§ **WHAT TO PRODUCE**:
Copy out once more, exactly, the line with "Rosalù B&B: 3" and all the lines after it, up to the last line of the data.

§ **LISTED ENTRIES**:
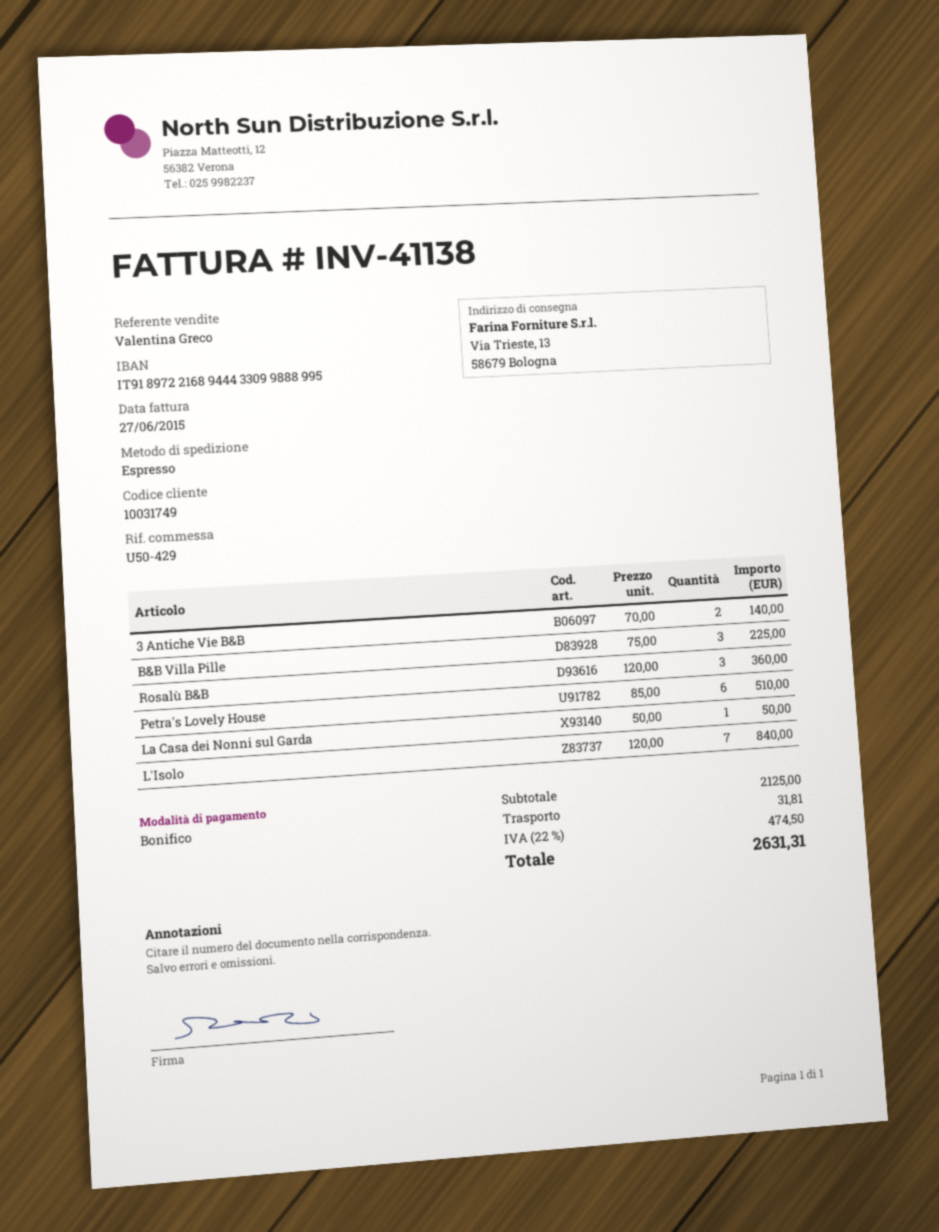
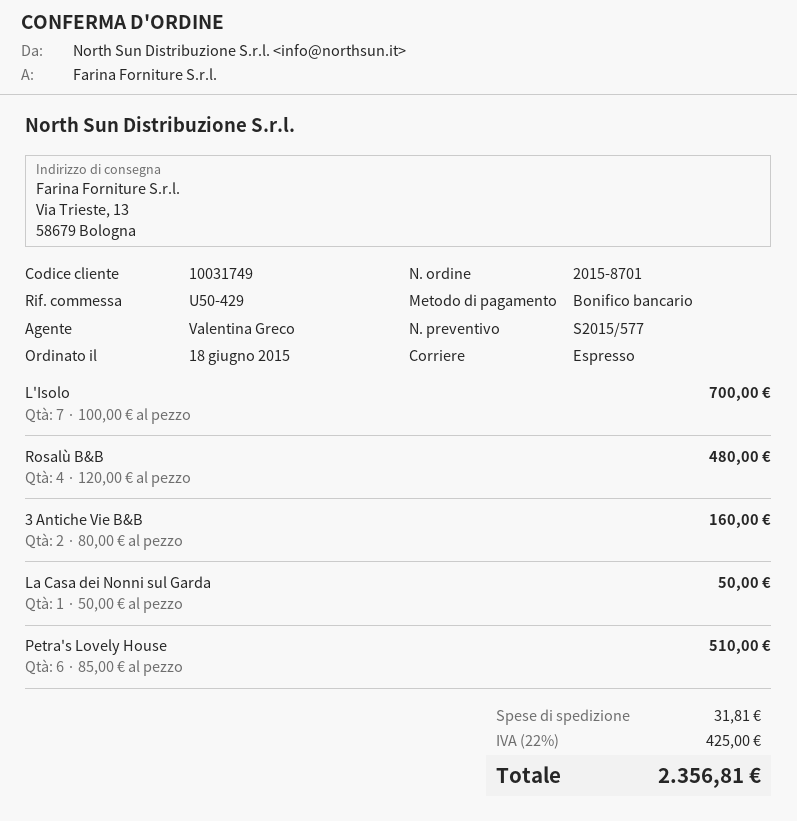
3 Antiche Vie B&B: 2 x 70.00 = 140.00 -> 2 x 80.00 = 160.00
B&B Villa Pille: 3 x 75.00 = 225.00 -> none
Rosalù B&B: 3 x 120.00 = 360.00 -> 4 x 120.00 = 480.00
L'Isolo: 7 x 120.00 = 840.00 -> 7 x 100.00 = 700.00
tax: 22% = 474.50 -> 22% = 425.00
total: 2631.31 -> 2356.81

§ **SOLUTION**:
Rosalù B&B: 3 x 120.00 = 360.00 -> 4 x 120.00 = 480.00
L'Isolo: 7 x 120.00 = 840.00 -> 7 x 100.00 = 700.00
tax: 22% = 474.50 -> 22% = 425.00
total: 2631.31 -> 2356.81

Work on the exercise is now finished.